#### Data for analysis

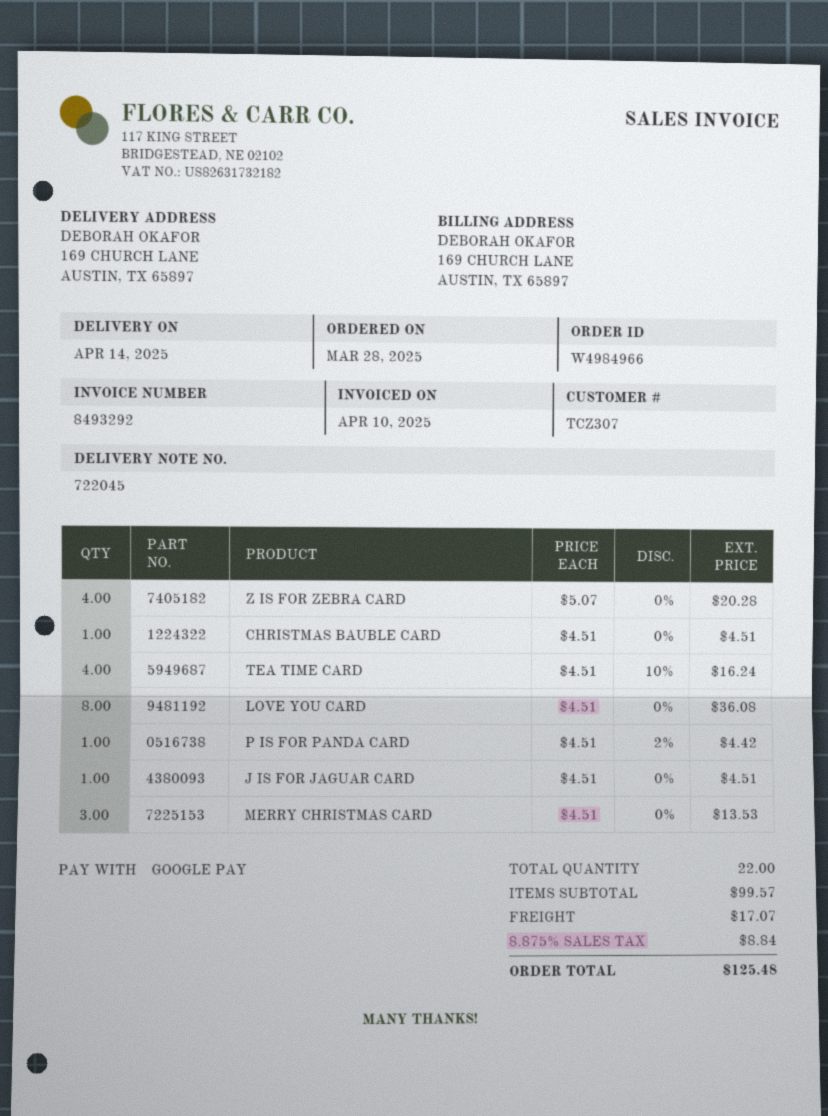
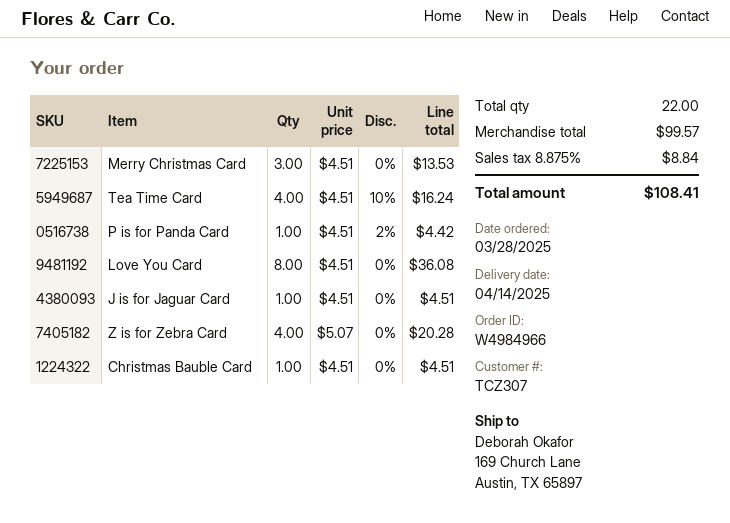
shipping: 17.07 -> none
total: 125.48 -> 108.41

########
#### Data for analysis

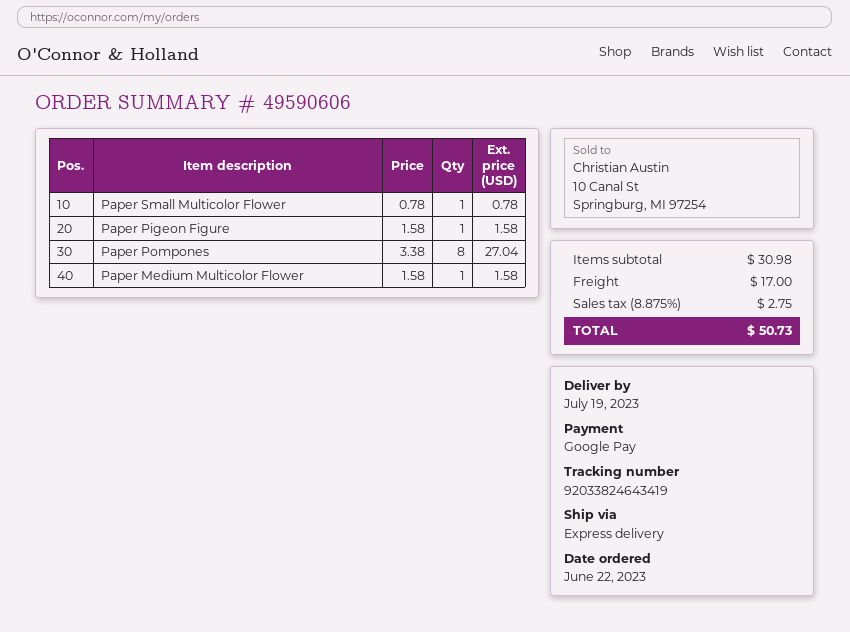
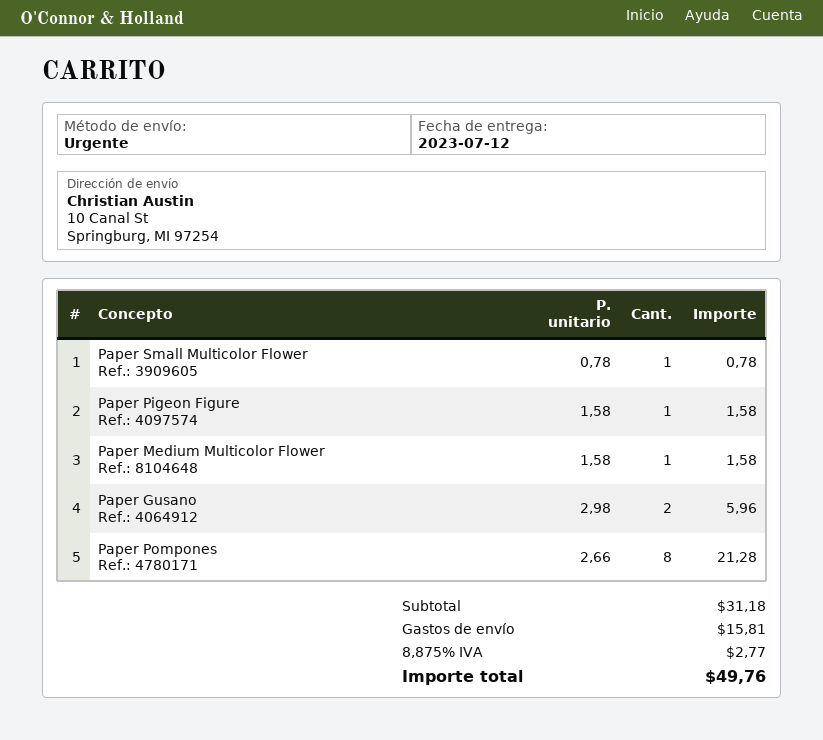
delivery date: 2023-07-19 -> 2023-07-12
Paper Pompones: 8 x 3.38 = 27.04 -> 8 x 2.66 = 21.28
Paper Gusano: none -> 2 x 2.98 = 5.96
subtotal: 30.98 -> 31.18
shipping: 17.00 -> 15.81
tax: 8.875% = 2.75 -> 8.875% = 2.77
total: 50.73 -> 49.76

########
#### Data for analysis

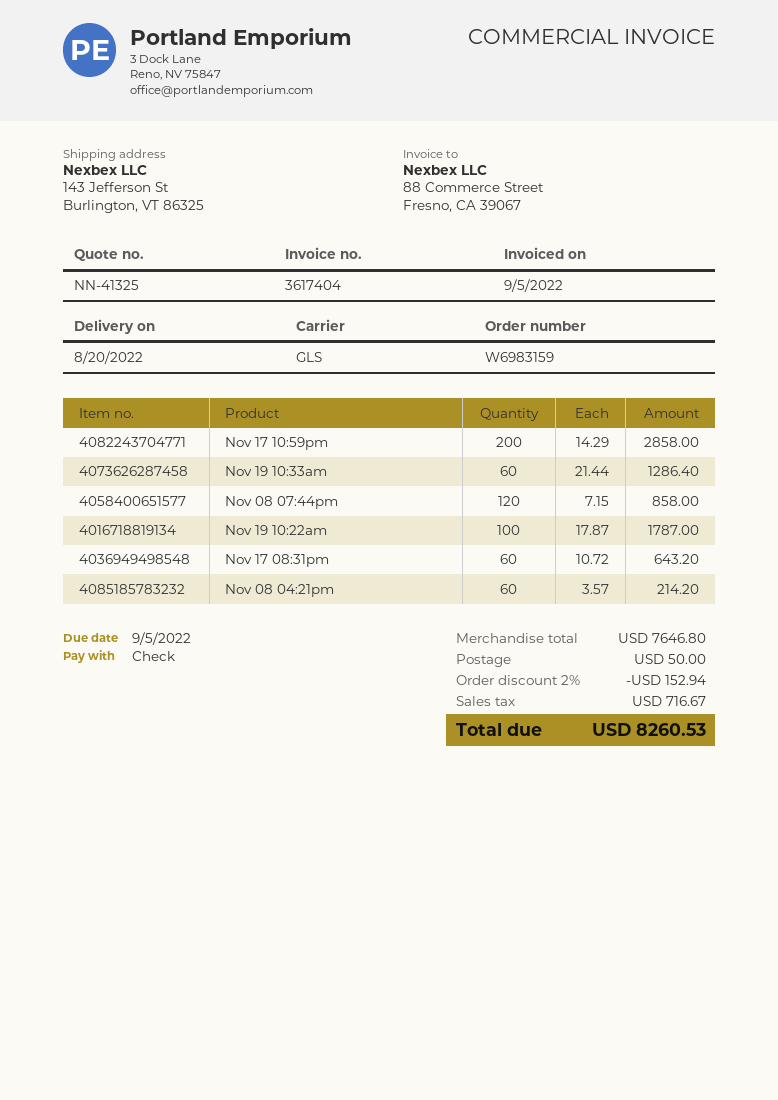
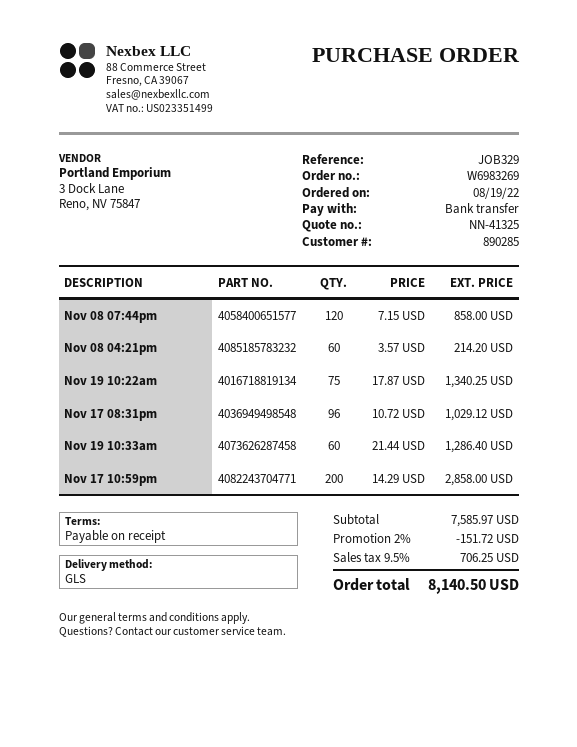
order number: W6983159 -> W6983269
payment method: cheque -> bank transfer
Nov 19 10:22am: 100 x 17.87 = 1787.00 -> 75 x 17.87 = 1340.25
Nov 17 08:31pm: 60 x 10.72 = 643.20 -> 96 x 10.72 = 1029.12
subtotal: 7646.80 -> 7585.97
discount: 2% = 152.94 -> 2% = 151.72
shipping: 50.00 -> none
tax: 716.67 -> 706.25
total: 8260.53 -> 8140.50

########

# [What is expected]
In the data above, which lines lie between the line with "discount: 2% = 152.94 -> 2% = 151.72" and the line with "total: 8260.53 -> 8140.50", inclusive? Print those lines exactly and nothing else.

# [Completed task]
discount: 2% = 152.94 -> 2% = 151.72
shipping: 50.00 -> none
tax: 716.67 -> 706.25
total: 8260.53 -> 8140.50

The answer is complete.